Methodology Version Log
Methodology changes are versioned in UTC to preserve comparability across publication windows. If scoring rules shift, the change and its comparability impact are published here.
| UTC timestamp | Version | Change | Comparability impact |
|---|---|---|---|
| 2026-02-28 09:45 UTC | v1.3 | Added explicit score-change trigger matrix and calibration-case section | Improves revision consistency versus earlier narrative-only updates |
| 2026-02-28 09:45 UTC | v1.3 | Added source-quality weighting and source-family independence rules | Reduces overcounting risk when multiple outlets repeat one claim |
| 2026-02-28 09:45 UTC | v1.3 | Published watchlist-to-article promotion thresholds | Improves editorial gating transparency across domains |
So what: versioned rules let readers compare scores across time without hidden rubric changes.
How To Read Score Changes
- A higher score means larger expected harm, higher likelihood, or both.
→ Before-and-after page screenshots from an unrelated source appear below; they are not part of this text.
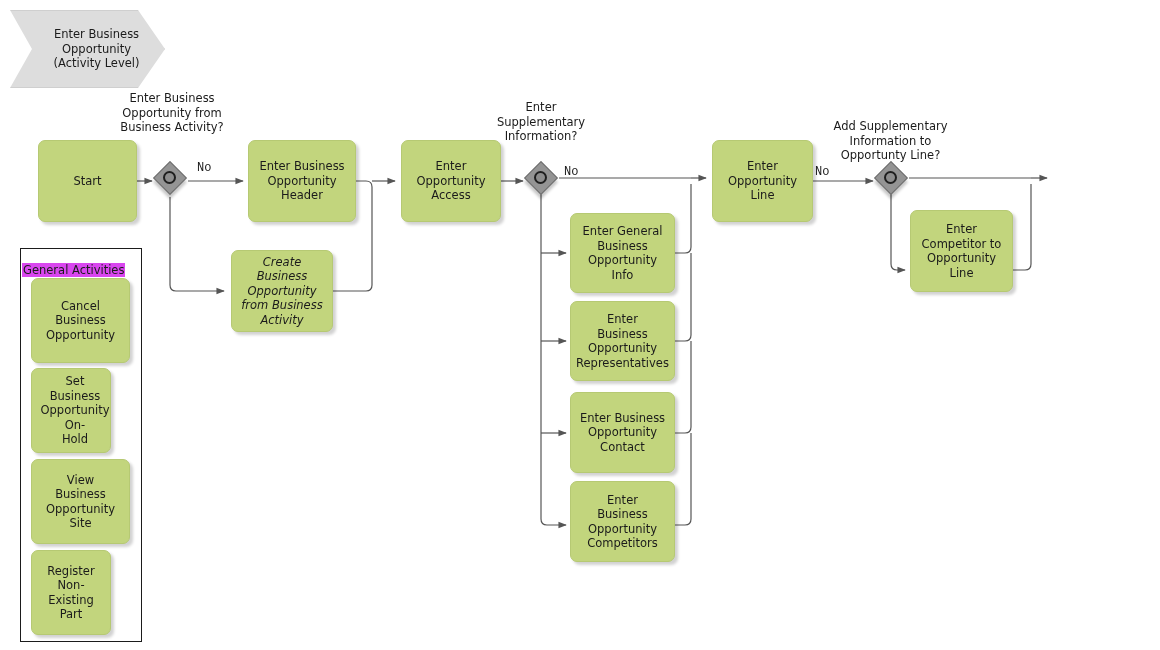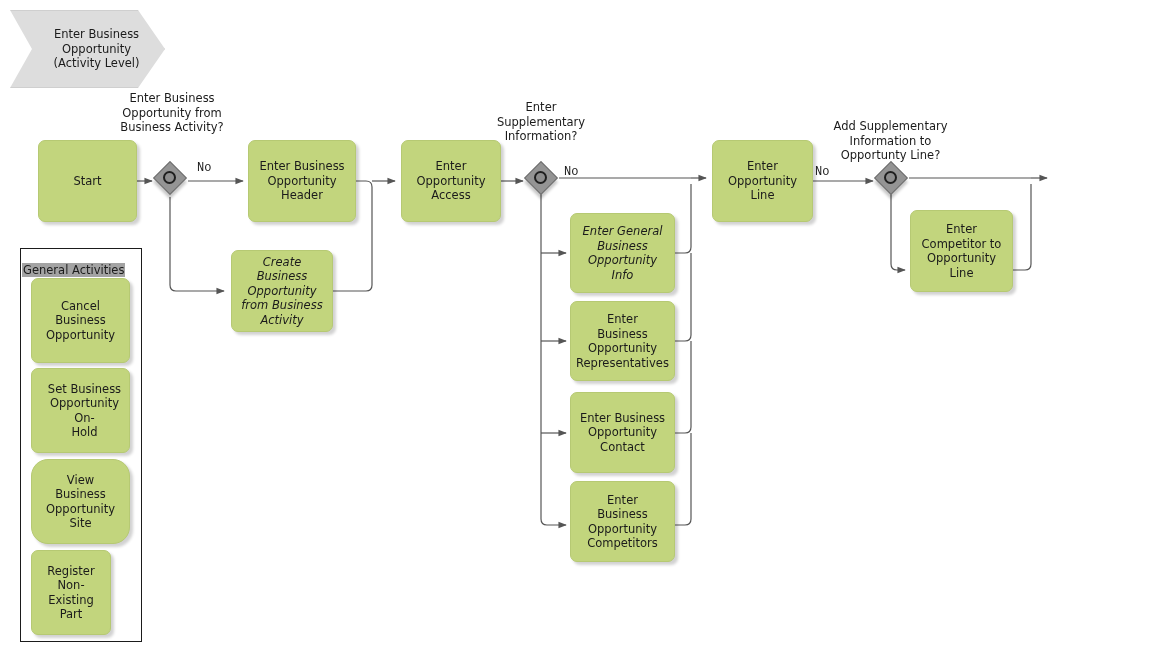--- a/index.html
+++ b/index.html
@@ -222,7 +222,7 @@
 Opportunity
 Access</div>
 
-  <div class="node" style="left:570px; top:213px; width:105px; height:80px;font-style:italic;">Enter General
+  <div class="node" style="left:570px; top:213px; width:105px; height:80px;">Enter General
 Business
 Opportunity
 Info</div>

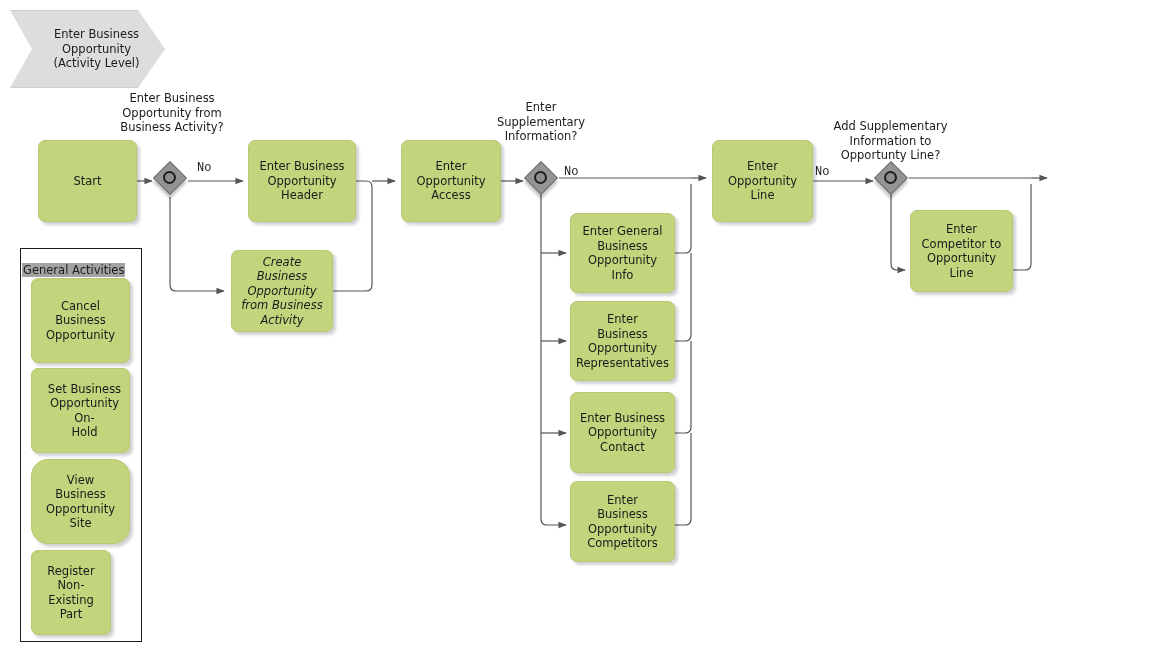--- a/index.html
+++ b/index.html
@@ -114,7 +114,7 @@
     font-size:11.5px;
     line-height:14px;
     color:#1b1b1b;
-    background:#a3a3a3;
+    background:#d946ef;
     padding:0 1px;
     white-space:nowrap;
   }

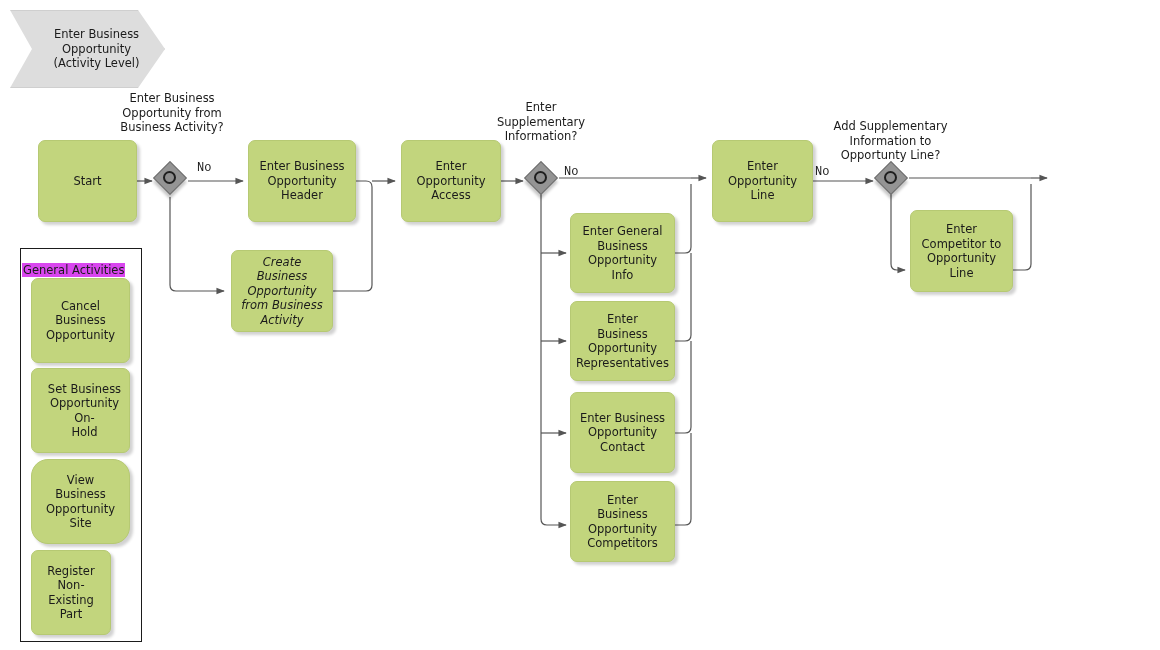--- a/index.html
+++ b/index.html
@@ -257,7 +257,7 @@
 Business
 Opportunity</div>
 
-  <div class="node" style="left:31px; top:368px; width:99px; height:85px;padding-left:13px;">Set Business
+  <div class="node" style="left:31px; top:368px; width:80px; height:85px;padding-left:13px;">Set Business
 Opportunity On-
 Hold</div>
 

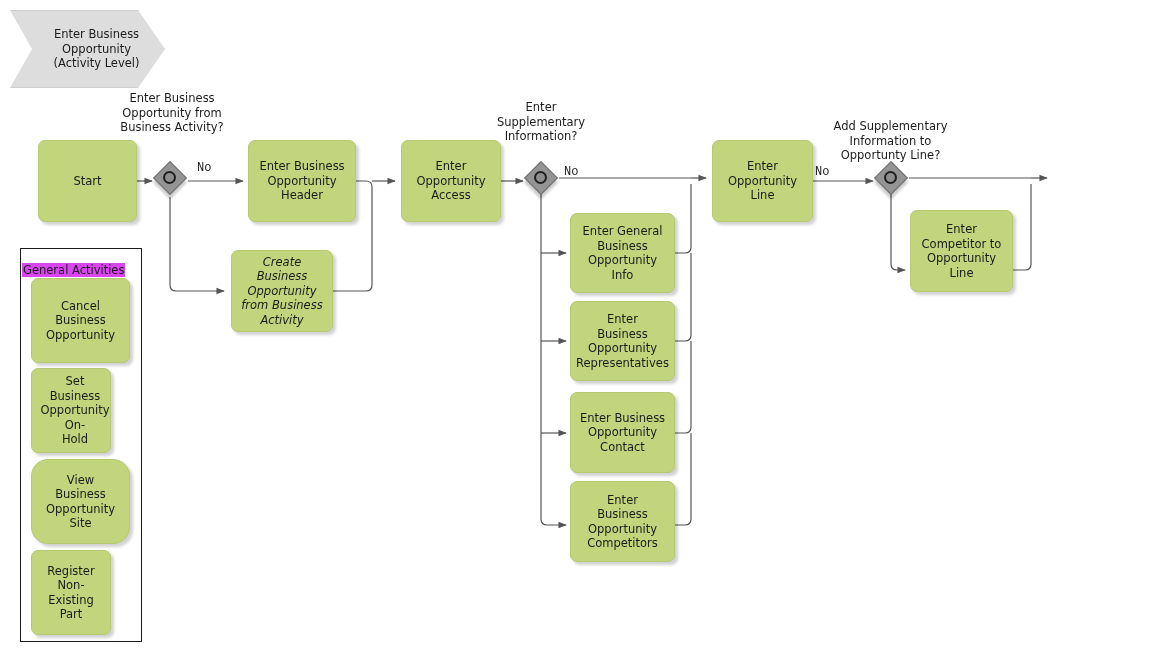--- a/index.html
+++ b/index.html
@@ -261,7 +261,7 @@
 Opportunity On-
 Hold</div>
 
-  <div class="node" style="left:31px; top:459px; width:99px; height:85px;border-radius:17px;">View
+  <div class="node" style="left:31px; top:459px; width:99px; height:85px;">View
 Business
 Opportunity
 Site</div>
- A stable score with lower confidence means uncertainty increased, not necessarily risk decreased.
- A scope shift from Regional to Global signals broader spillover channels.
- Numeric scoring is concentrated in the Threat Grade section of each analysis.
Doomscrolling analyses are AI-assisted with human editorial oversight. Errors can occur, especially in fast-moving or partial-information environments.
So what: treat each score as a decision aid tied to evidence quality, not a fixed prediction.